Chang Wufei doesn’t get mad. He doesn’t ‘do’ mad. Pissed off maybe, but not mad. From the way he’s frowning and slamming the precious cup of water down on the sink, I can tell he’s pretty pissed by now. He turns around, facing me, ebony eyes drilling into mine.
“Do you think I do this for fun, Yuy? That I enjoy squirming around those whom I consider my friends, twisting with words, fighting against prejudice and condemnation? Do you really think I enjoy seeing the suffering of those I hold in high regard?”
“You’ve already condemned us,” I fling back at him. “You didn’t say one word, one word in Duo’s defense when we talked about that whole Shinigami debacle in front of Une!”
“Damn it, Yuy!” Wufei takes a step forward, and for a second the possibility that he’s physically going to assault me crosses my mind. “I could do nothing but listen to her, nothing but agree with her at that very point! I’m protecting the both of you, can’t you see? If I’d disagreed with her, I would’ve been taken off this case, or sent away on paid leave. I want to be close to the source, Heero, and if I was to leave the ESUN for fighting too hard against them, I never could’ve kept this close an eye on them.”

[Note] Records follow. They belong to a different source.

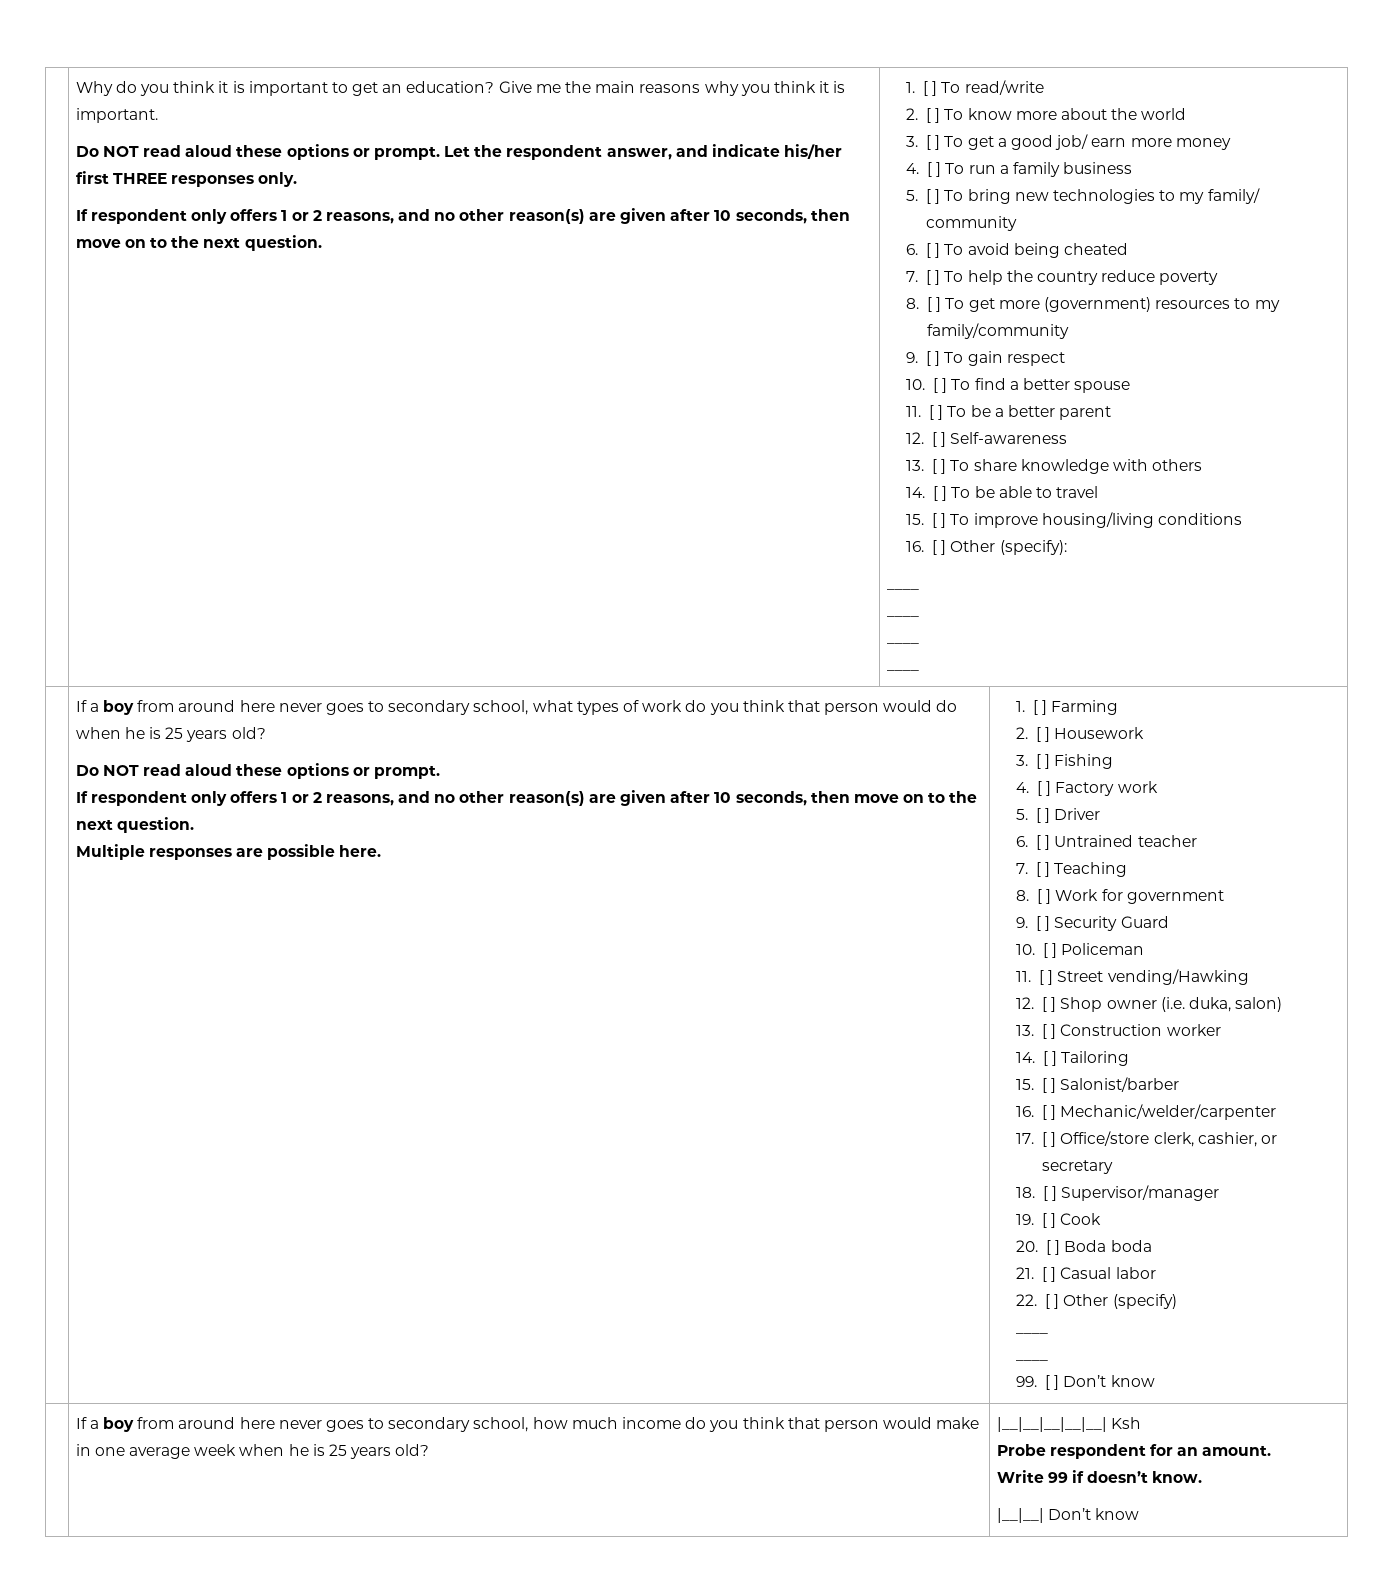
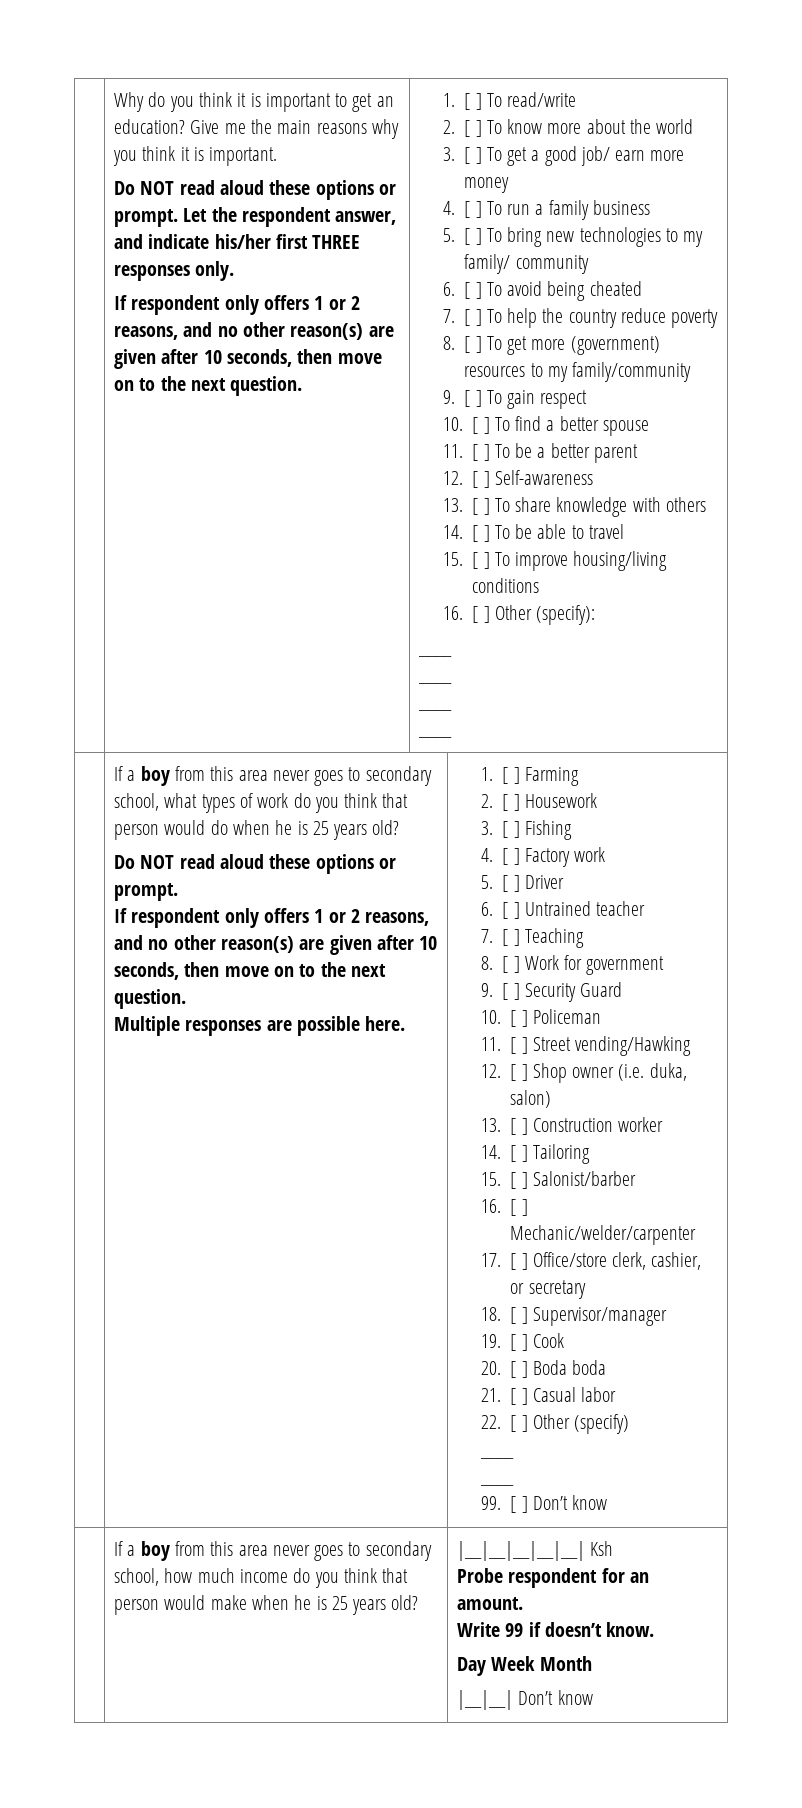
- If a boy from around here never goes to secondary school, what types of work do you think that person would do when he is 25 years old?
+ If a boy from this area never goes to secondary school, what types of work do you think that person would do when he is 25 years old?
- If a boy from around here never goes to secondary school, how much income do you think that person would make in one average week when he is 25 years old?
+ If a boy from this area never goes to secondary school, how much income do you think that person would make when he is 25 years old?
+ Day Week Month

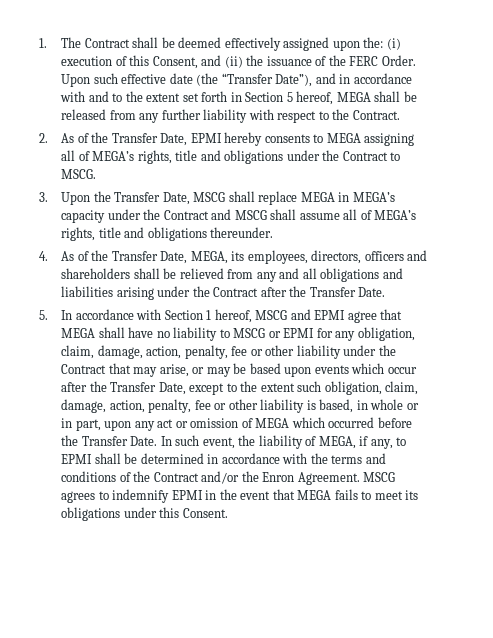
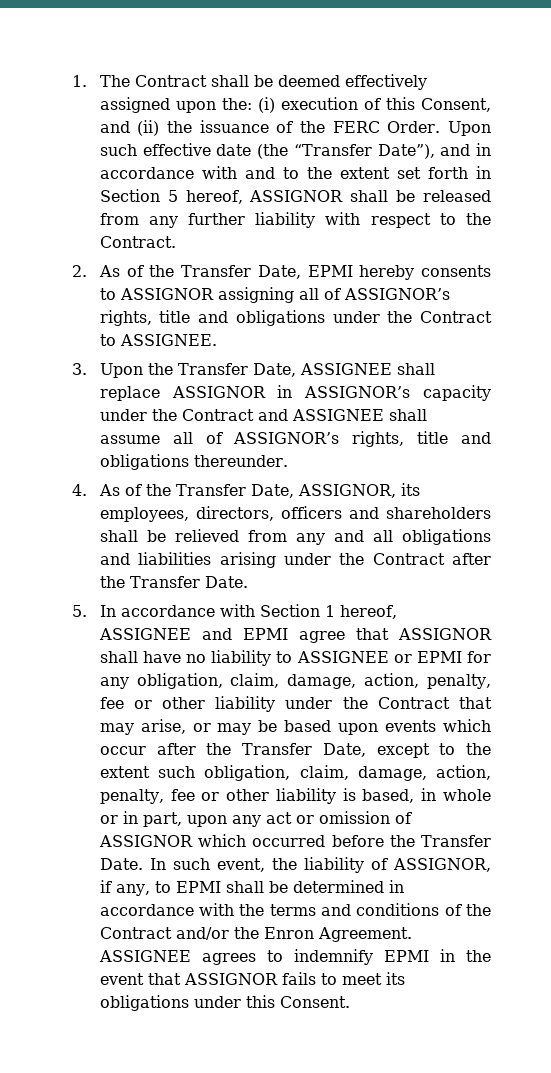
- Upon such effective date (the “Transfer Date”), and in accordance with and to the extent set forth in Section 5 hereof, MEGA shall be released from any further liability with respect to the Contract.
+ Upon such effective date (the “Transfer Date”), and in accordance with and to the extent set forth in Section 5 hereof, ASSIGNOR shall be released from any further liability with respect to the Contract.
- 2. As of the Transfer Date, EPMI hereby consents to MEGA assigning all of MEGA’s rights, title and obligations under the Contract to MSCG.
+ 2. As of the Transfer Date, EPMI hereby consents to ASSIGNOR assigning all of ASSIGNOR’s rights, title and obligations under the Contract to ASSIGNEE.
- 3. Upon the Transfer Date, MSCG shall replace MEGA in MEGA’s capacity under the Contract and MSCG shall assume all of MEGA’s rights, title and obligations thereunder.
+ 3. Upon the Transfer Date, ASSIGNEE shall replace ASSIGNOR in ASSIGNOR’s capacity under the Contract and ASSIGNEE shall assume all of ASSIGNOR’s rights, title and obligations thereunder.
- 4. As of the Transfer Date, MEGA, its employees, directors, officers and shareholders shall be relieved from any and all obligations and liabilities arising under the Contract after the Transfer Date.
+ 4. As of the Transfer Date, ASSIGNOR, its employees, directors, officers and shareholders shall be relieved from any and all obligations and liabilities arising under the Contract after the Transfer Date.
- 5. In accordance with Section 1 hereof, MSCG and EPMI agree that MEGA shall have no liability to MSCG or EPMI for any obligation, claim, damage, action, penalty, fee or other liability under the Contract that may arise, or may be based upon events which occur after the Transfer Date, except to the extent such obligation, claim, damage, action, penalty, fee or other liability is based, in whole or in part, upon any act or omission of MEGA which occurred before the Transfer Date.
+ 5. In accordance with Section 1 hereof, ASSIGNEE and EPMI agree that ASSIGNOR shall have no liability to ASSIGNEE or EPMI for any obligation, claim, damage, action, penalty, fee or other liability under the Contract that may arise, or may be based upon events which occur after the Transfer Date, except to the extent such obligation, claim, damage, action, penalty, fee or other liability is based, in whole or in part, upon any act or omission of ASSIGNOR which occurred before the Transfer Date.
- In such event, the liability of MEGA, if any, to EPMI shall be determined in accordance with the terms and conditions of the Contract and/or the Enron Agreement.
+ In such event, the liability of ASSIGNOR, if any, to EPMI shall be determined in accordance with the terms and conditions of the Contract and/or the Enron Agreement.
- MSCG agrees to indemnify EPMI in the event that MEGA fails to meet its obligations under this Consent.
+ ASSIGNEE agrees to indemnify EPMI in the event that ASSIGNOR fails to meet its obligations under this Consent.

I never heard so many words coming from Chang Wufei in such a short amount of time, and the only reaction that comes up in me is to blink with my eyes, rapidly.
“You... protect us? From what?” I know it’s a stupid question even before I finish asking it, and judging from his words, I can already guess the answer.
Wufei leans a bit back and picks up the cup again, refills it and walks back to me. His face is eerily calm and composed after his short outburst, and he hands me the cup. I can move my left arm, be it very slowly and awkwardly.
“Officially, we’re non-existent. Officially, there’s no need and no reason for a department with agents like us. Truth is, that Earth or the colonies would’ve gone under long before now if it weren’t for us, the agents who put their lives on the line to keep up the peace, to guarantee the peace, to keep others from fighting, making mistakes, waging wars again.” He sighs, looking at me straight in the eye.
“Une’s the head of our department, and the knowledge about this department is restricted, and I’m frankly of the opinion that even one more person knowing about it, is one person too many. Still, there are more operating behind the scenes; there has to be a budget coming from somewhere, there has to be responsibility to be taken and given. In short, people from up high have started asking questions ever since there was a certain pattern was detected from the aftermath of your missions.”
“Only from our missions?” I ask, listening intently to him.
Wufei nods, tilting the cup a little more, so I can take another sip. Cool, refreshing water.